Dassault Systèmes Kurumsal Eşitlik, Pazarlama ve İletişim Başkan Yardımcısı Victoire de Margerie bu başarı ile ilgili şunları söyledi: “Her insan fiziksel yeteneklerinden bağımsız olarak, hedeflerine ulaşma kapasitesine sahip. Kazuhiko Kanno’nun rekor başarısı yalnızca hız ve dayanıklılığı değil, aynı zamanda onun inanılmaz gücünü ve yeteneklerini de ortaya koyuyor. Girişimlerimiz aracılığıyla, insanın potansiyelini göstermeyi ve daha kapsayıcı ve erişilebilir bir dünya için yeni hareketlilik çözümlerinin geliştirilmesinde sanal ikiz deneyimlerinin rolüne dikkat çekmeyi amaçlıyoruz.”

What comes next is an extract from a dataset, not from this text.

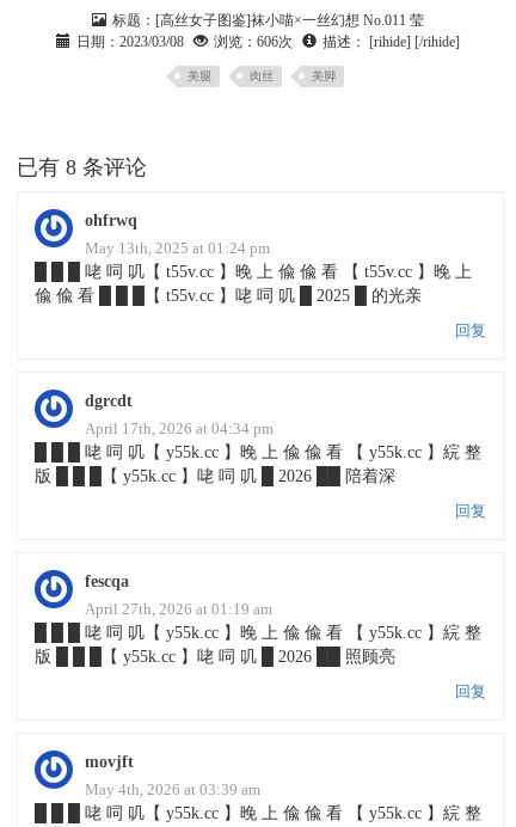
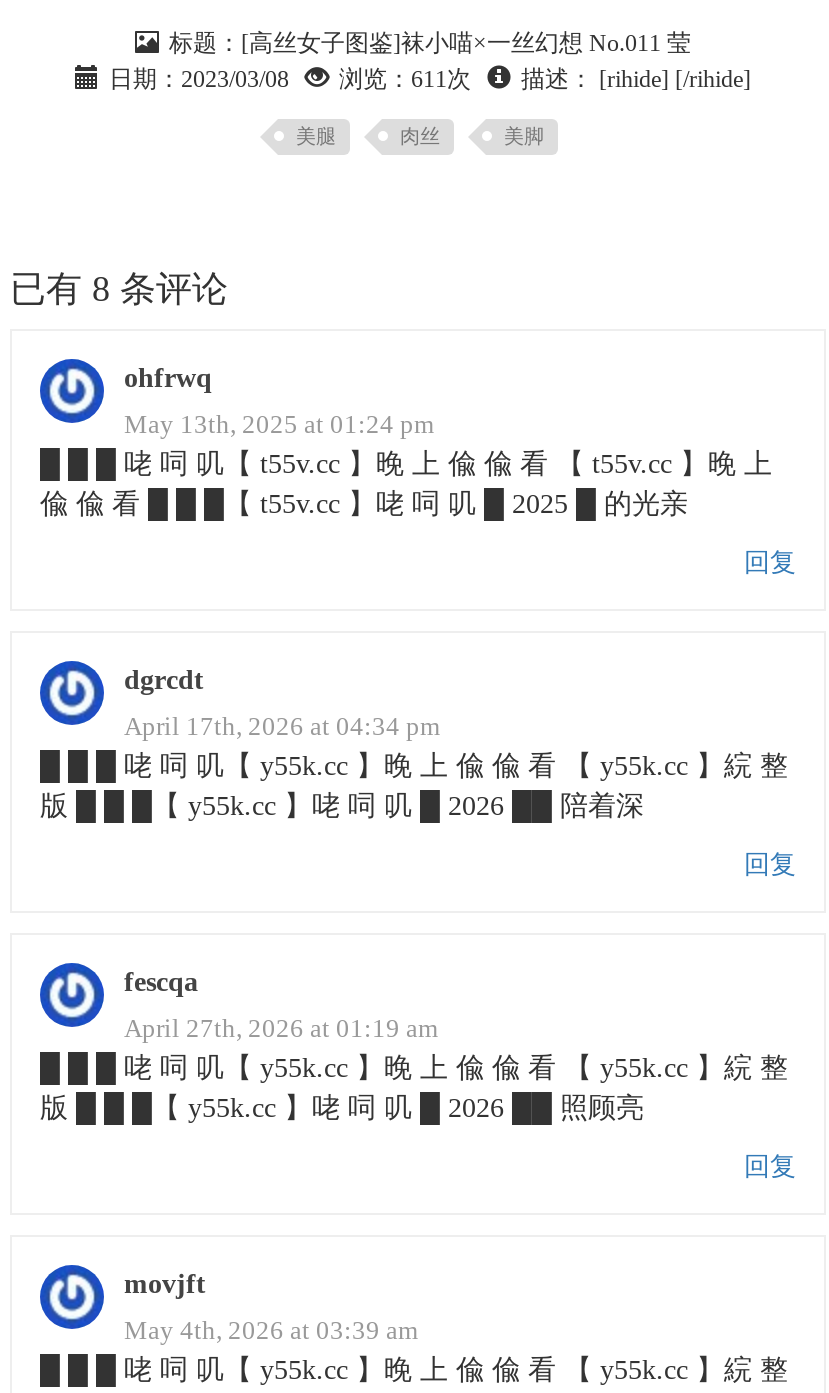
[76,34,459,50] 日期：2023/03/08 浏览：606次 描述：[rihide] [/rihide] -> [109,65,751,93] 日期：2023/03/08 浏览：611次 描述：[rihide] [/rihide]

Dünya nüfusunun %50'den fazlası kentlerde yaşıyor. Bu bölgelerde hareketlilik, kaynaklara, istihdama ve hizmetlere erişimde önemli bir rol oynuyor. Ancak, geleneksel altyapılar ve teknolojiler, çeşitli ihtiyaçların yeterince karşılanamamasına sebep olabiliyor.
İnovatörler sanal ikizleri kentsel planlama, mimari ve ulaşım sistemlerine, ayrıca seyahat, spor ve sağlık ürünlerinin tasarımına entegre ederek, çeşitli unsurların bir kişinin hareketliliği üzerindeki etkilerini simüle edip analiz edebilirler. Bu sayede, daha erişilebilir, sürdürülebilir ve ihtiyaçlara uygun teknolojiler geliştirebilirler.